Resulta claro que la adopción de esta postura de “individuo descomprometido” –expresión acuñada por Taylor (1994)– juega un importante papel en el hecho de que no dispongamos de un lenguaje básico y compartido para tratar el tema del sentido de la vida. Como hemos visto, la pregunta por el sentido de la vida, tal como nos la solemos plantear, nos obliga a evaluar externamente cualquier compromiso con nuestro contexto social. Así, en vez de hablar en nombre de algo que nos trasciende y dentro de lo cual nos insertamos (ej.: nuestra profesión), pretendemos hablar sólo en nombre de “nosotros mismos”, es decir, de ese “yo” descomprometido que, supuestamente, constituye nuestra identidad. El problema consiste, sin embargo, en que ese “yo” descomprometido, en el límite, no tiene nada que decir: al estar despojado de todo punto de partida, no puede avanzar hacia ningún lado. En otras palabras, un “yo” completamente descomprometido estaría en una situación similar a la de la total ausencia de sentido que describimos en la sección 2.

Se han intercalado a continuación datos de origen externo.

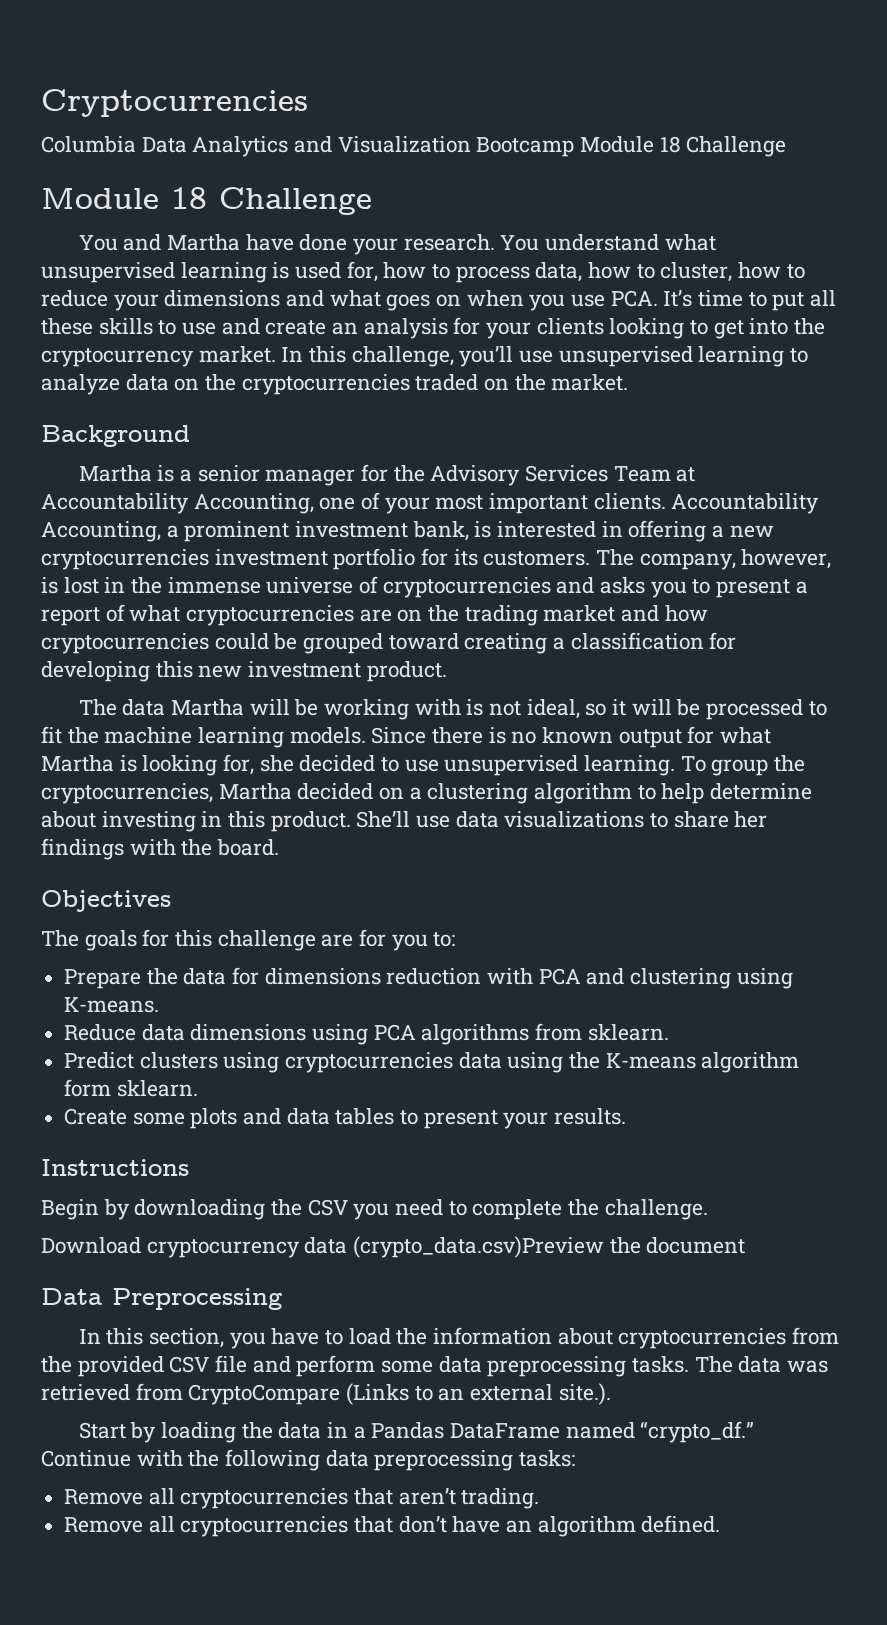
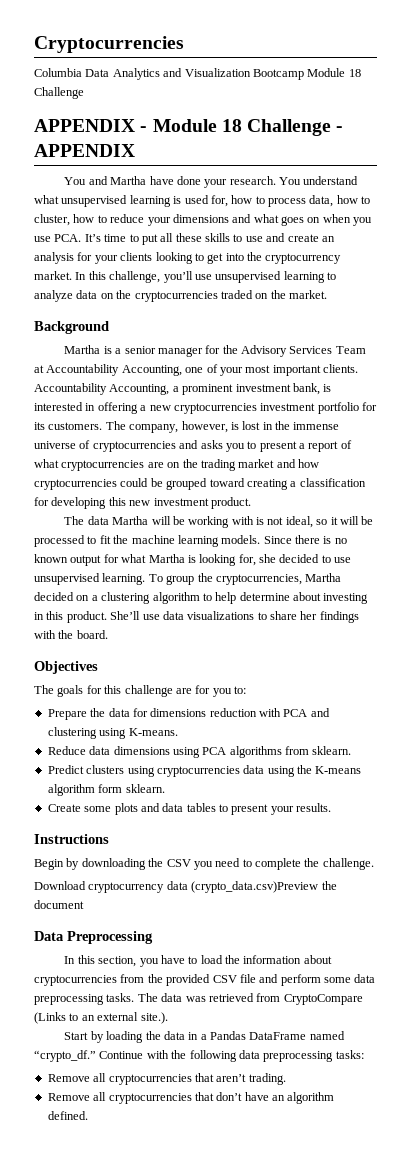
[41,187,372,215] Module 18 Challenge -> [34,119,344,136] [34,144,135,157] APPENDIX - Module 18 Challenge - APPENDIX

Al parecer, entonces, la postura de individuo descomprometido –que obviamente es un hábito cultural y no una elección individual– juega un papel importante en el desencanto con la pregunta por el sentido de la vida. Esto significa que nuestra cultura obstaculiza, hasta volver casi imposible, la pregunta por el sentido en ese terreno, cuando lo esperable sería que nos proporcionara todos los recursos necesarios para abordar dicha pregunta con toda fuerza y rigor. Sobre todo tomando en cuenta que no se trata de una pregunta accesoria e intrascendente: si la vida, como un todo, carece de sentido, ¿cómo pueden tener sentido todas y cada una de las actividades que se dan en su seno?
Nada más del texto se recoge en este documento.